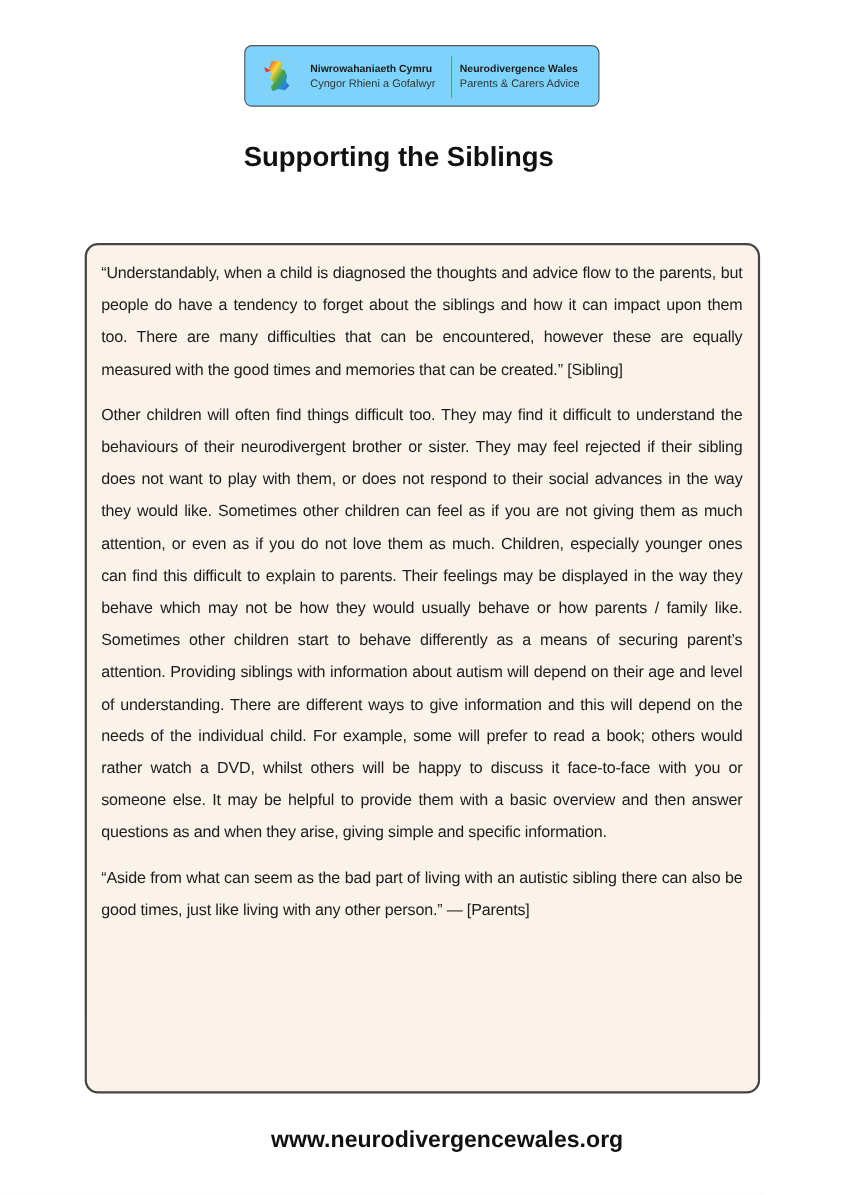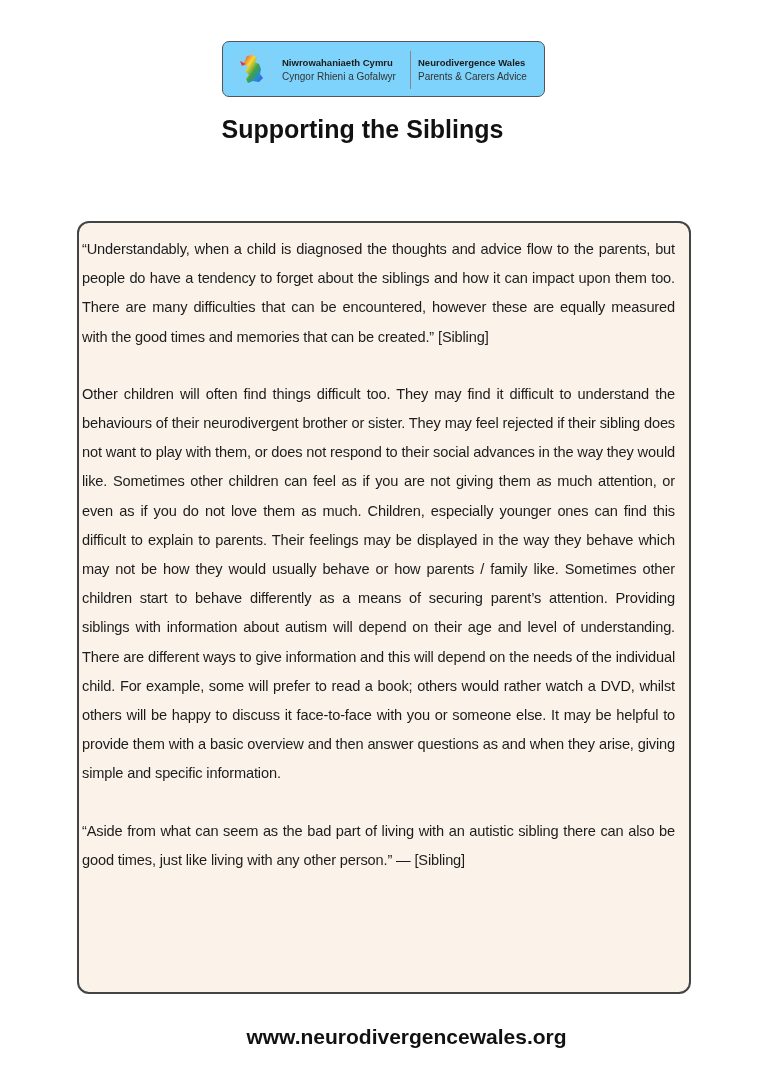--- a/index.html
+++ b/index.html
@@ -65,50 +65,50 @@
       left: 187px;
       top: 9px;
       width: 1px;
       height: 38px;
       background: #888;
     }
     
     .title {
       position: absolute;
       left: 0;
-      top: 112px;
+      top: 126px;
       width: 725px;
       text-align: center;
       font-size: 25px;
       font-weight: bold;
       line-height: 35px;
       color: #111;
     }
     .title span { display: block; }
     
     .content-box {
       position: absolute;
       left: 77px;
       top: 221px;
       width: 614px;
       height: 773px;
       background: #fbf3ea;
       border: 2px solid #444;
       border-radius: 12px;
-      padding: 12px 14px 0 3px;
+      padding: 12px 14px 0 13px;
     }
     .para {
       font-size: 14.6px;
       line-height: 29.2px;
       text-align: justify;
       color: #1c1c1c;
       font-stretch: condensed;
       letter-spacing: -0.15px;
     }
-    .para + .para { margin-top: 28px; }
+    .para + .para { margin-top: 12px; }
     
     .footer-url {
       position: absolute;
       left: 0;
       top: 1025px;
       width: 768px;
       text-align: center;
       font-size: 21px;
       font-weight: bold;
       color: #111;
@@ -149,18 +149,18 @@
     </div>
   </div>
 
   <h1 class="title">
     <span>Supporting the Siblings</span>
   </h1>
 
   <div class="content-box">
     <p class="para">“Understandably, when a child is diagnosed the thoughts and advice flow to the parents, but people do have a tendency to forget about the siblings and how it can impact upon them too. There are many difficulties that can be encountered, however these are equally measured with the good times and memories that can be created.” [Sibling]</p>
     <p class="para">Other children will often find things difficult too. They may find it difficult to understand the behaviours of their neurodivergent brother or sister. They may feel rejected if their sibling does not want to play with them, or does not respond to their social advances in the way they would like. Sometimes other children can feel as if you are not giving them as much attention, or even as if you do not love them as much. Children, especially younger ones can find this difficult to explain to parents. Their feelings may be displayed in the way they behave which may not be how they would usually behave or how parents / family like. Sometimes other children start to behave differently as a means of securing parent’s attention. Providing siblings with information about autism will depend on their age and level of understanding. There are different ways to give information and this will depend on the needs of the individual child. For example, some will prefer to read a book; others would rather watch a DVD, whilst others will be happy to discuss it face-to-face with you or someone else. It may be helpful to provide them with a basic overview and then answer questions as and when they arise, giving simple and specific information.</p>
-    <p class="para">“Aside from what can seem as the bad part of living with an autistic sibling there can also be good times, just like living with any other person.” — [Sibling]</p>
+    <p class="para">“Aside from what can seem as the bad part of living with an autistic sibling there can also be good times, just like living with any other person.” — [Parents]</p>
   </div>
 
   <div class="footer-url">www.neurodivergencewales.org</div>
 
 </div>
 
 </body></html>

PROBLEM REQUIREMENTS. Work out how many lines in the records above contain the word "from", and give only that number.

PROBLEM SOLUTION. 2